About this task: Of all the entries below, retype only the lines from the one with "- ☐ T004 Add" through the one with "- ☐ T006 [P]", exactly as they appear.

Collection entries:
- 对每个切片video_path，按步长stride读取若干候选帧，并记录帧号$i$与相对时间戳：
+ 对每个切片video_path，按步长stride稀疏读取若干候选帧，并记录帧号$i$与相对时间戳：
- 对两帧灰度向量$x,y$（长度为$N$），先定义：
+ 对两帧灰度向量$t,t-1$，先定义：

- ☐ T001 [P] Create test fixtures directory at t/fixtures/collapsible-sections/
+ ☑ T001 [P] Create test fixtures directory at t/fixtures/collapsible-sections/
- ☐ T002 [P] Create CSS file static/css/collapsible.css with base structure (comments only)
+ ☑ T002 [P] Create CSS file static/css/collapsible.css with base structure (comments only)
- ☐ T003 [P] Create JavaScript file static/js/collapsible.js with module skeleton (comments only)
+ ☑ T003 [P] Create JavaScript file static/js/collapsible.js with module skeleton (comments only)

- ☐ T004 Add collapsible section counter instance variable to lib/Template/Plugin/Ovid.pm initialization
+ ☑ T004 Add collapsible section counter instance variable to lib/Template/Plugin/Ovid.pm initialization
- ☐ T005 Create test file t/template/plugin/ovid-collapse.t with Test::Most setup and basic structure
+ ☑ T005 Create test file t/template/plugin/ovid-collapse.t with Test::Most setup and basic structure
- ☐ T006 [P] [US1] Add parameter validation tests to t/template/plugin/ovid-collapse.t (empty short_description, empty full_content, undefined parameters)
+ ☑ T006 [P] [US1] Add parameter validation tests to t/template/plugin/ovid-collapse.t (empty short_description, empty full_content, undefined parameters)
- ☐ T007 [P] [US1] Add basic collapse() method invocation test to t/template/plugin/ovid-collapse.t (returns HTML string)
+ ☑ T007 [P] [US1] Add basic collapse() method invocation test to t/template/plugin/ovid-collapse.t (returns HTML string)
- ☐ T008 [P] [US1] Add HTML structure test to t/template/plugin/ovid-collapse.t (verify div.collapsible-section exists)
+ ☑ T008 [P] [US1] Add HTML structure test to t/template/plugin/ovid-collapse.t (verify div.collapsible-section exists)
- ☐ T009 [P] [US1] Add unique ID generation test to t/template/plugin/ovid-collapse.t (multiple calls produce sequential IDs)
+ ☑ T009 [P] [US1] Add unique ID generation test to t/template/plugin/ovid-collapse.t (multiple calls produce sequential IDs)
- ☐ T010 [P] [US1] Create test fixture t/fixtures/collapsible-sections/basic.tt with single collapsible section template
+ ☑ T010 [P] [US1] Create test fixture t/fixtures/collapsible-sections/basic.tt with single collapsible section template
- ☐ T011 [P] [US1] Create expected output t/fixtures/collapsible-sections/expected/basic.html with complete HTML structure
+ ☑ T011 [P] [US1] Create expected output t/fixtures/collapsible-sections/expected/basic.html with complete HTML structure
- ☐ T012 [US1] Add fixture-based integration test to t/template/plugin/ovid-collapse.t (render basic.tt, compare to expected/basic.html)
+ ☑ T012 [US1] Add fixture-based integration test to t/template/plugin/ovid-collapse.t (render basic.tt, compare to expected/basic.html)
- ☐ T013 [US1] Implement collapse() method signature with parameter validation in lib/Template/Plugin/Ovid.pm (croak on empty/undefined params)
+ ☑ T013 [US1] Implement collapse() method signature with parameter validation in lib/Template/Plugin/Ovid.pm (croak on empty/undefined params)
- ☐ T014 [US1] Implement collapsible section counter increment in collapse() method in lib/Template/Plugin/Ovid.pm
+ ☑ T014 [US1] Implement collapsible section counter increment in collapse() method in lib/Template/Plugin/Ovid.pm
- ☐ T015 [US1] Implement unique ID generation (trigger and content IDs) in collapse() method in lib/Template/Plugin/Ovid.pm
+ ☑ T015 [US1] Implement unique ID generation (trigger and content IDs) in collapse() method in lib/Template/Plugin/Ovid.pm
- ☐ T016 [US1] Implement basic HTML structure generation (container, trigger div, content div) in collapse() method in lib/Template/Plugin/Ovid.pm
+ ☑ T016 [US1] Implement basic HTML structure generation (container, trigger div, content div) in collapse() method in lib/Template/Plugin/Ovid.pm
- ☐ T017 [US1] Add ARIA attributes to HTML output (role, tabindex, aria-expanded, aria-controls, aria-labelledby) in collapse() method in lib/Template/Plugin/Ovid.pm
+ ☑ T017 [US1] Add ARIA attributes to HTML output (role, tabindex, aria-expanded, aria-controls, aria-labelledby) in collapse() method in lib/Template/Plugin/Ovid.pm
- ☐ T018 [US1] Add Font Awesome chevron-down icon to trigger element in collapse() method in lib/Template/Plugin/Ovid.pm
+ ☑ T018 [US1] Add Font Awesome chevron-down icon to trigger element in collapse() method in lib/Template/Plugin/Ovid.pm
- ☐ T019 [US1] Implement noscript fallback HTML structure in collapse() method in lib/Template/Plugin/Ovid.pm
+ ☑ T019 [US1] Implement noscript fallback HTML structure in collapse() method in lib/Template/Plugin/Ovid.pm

Answer box:
- ☐ T004 Add collapsible section counter instance variable to lib/Template/Plugin/Ovid.pm initialization
+ ☑ T004 Add collapsible section counter instance variable to lib/Template/Plugin/Ovid.pm initialization
- ☐ T005 Create test file t/template/plugin/ovid-collapse.t with Test::Most setup and basic structure
+ ☑ T005 Create test file t/template/plugin/ovid-collapse.t with Test::Most setup and basic structure
- ☐ T006 [P] [US1] Add parameter validation tests to t/template/plugin/ovid-collapse.t (empty short_description, empty full_content, undefined parameters)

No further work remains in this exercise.